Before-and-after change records
┄┄┄┄┄┄┄┄┄┄┄┄┄┄┄┄┄┄┄┄

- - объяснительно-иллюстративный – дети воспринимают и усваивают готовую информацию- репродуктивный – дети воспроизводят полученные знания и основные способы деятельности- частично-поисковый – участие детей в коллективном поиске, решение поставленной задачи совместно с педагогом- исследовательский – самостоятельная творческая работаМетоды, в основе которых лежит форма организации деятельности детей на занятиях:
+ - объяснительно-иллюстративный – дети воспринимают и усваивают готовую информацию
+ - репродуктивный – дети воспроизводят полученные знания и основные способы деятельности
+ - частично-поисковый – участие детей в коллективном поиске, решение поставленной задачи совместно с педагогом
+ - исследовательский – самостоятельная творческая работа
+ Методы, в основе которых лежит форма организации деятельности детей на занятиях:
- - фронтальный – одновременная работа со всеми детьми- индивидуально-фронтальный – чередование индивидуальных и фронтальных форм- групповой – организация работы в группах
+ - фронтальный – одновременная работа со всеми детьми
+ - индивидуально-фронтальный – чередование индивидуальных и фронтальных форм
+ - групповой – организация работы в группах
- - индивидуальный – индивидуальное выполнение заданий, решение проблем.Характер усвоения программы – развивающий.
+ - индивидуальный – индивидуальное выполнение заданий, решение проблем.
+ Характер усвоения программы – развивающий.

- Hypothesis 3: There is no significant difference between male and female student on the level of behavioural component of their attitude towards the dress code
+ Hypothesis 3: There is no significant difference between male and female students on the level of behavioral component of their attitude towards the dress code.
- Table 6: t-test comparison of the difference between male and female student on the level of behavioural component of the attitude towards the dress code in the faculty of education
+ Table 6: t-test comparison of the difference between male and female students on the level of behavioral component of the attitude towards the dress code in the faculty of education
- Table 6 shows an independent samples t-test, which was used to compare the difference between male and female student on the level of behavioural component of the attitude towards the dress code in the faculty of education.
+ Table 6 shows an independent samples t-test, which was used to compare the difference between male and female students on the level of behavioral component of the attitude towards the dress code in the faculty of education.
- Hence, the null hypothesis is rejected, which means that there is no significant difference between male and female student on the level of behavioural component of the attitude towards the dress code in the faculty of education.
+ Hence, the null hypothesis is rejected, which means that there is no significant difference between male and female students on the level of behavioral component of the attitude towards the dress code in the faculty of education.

┄┄┄┄┄┄┄┄┄┄┄┄┄┄┄┄┄┄┄┄

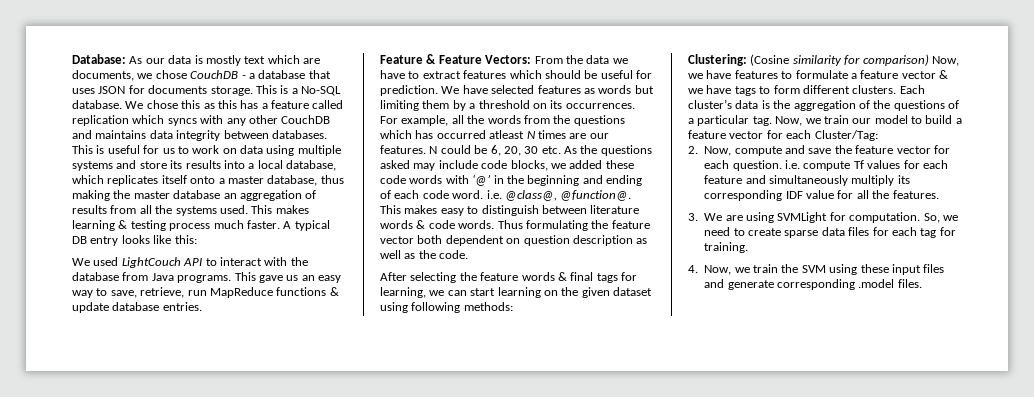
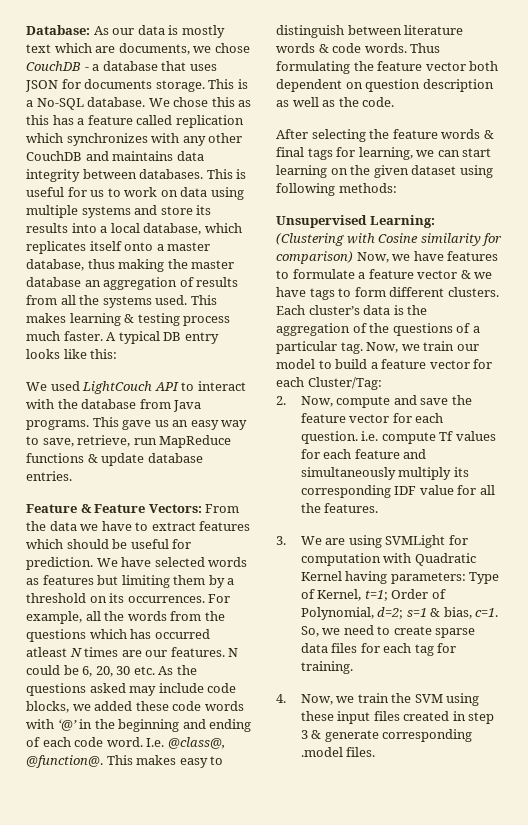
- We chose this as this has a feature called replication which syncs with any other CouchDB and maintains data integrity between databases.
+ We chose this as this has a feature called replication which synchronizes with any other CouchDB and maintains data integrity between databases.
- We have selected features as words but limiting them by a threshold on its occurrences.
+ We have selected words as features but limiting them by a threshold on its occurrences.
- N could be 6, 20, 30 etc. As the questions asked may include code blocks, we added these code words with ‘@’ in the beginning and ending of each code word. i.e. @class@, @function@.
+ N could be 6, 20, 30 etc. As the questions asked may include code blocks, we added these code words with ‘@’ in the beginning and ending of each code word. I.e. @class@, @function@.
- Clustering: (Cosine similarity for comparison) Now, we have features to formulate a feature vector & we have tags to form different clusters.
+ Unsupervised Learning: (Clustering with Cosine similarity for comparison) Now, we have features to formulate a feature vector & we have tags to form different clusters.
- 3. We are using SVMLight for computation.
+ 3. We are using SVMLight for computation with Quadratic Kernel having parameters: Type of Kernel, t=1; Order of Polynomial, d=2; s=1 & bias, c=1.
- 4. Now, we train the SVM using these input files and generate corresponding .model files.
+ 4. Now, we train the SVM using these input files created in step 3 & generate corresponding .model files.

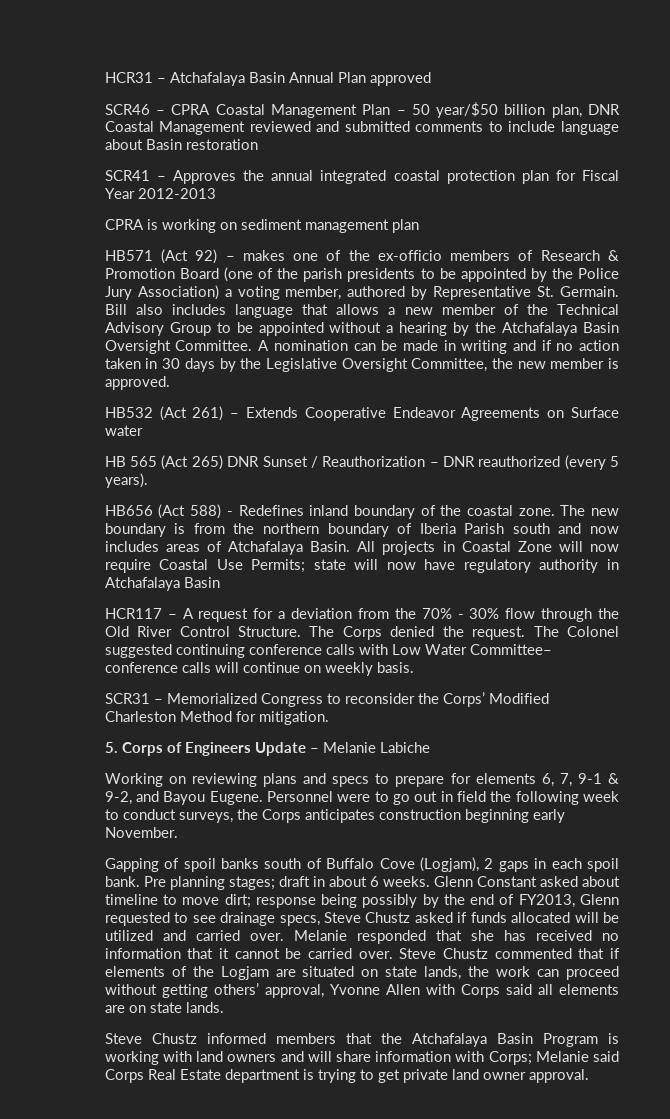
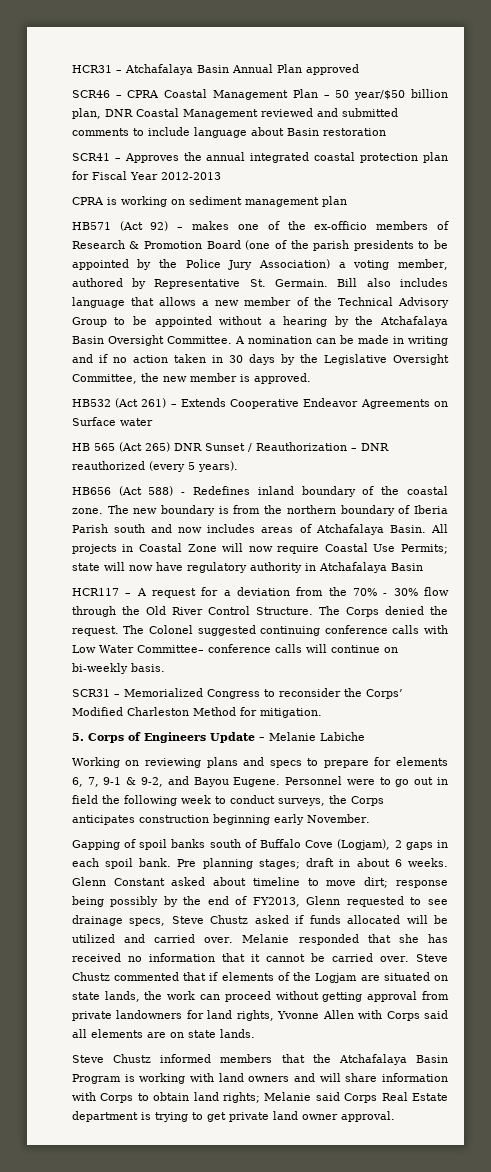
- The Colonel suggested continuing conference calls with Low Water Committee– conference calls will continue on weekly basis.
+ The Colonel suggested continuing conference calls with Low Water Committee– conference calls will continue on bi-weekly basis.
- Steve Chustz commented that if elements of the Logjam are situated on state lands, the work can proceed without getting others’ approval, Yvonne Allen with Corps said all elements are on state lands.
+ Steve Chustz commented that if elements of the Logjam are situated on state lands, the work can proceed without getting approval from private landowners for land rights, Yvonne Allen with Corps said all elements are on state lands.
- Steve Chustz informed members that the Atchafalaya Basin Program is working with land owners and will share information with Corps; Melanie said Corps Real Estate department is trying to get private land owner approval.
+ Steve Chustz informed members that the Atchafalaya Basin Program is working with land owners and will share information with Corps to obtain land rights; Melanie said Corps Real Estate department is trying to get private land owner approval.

┄┄┄┄┄┄┄┄┄┄┄┄┄┄┄┄┄┄┄┄

* What is needed:
Lines above holding "Характер": give their count, nothing more.

* Your solution:
2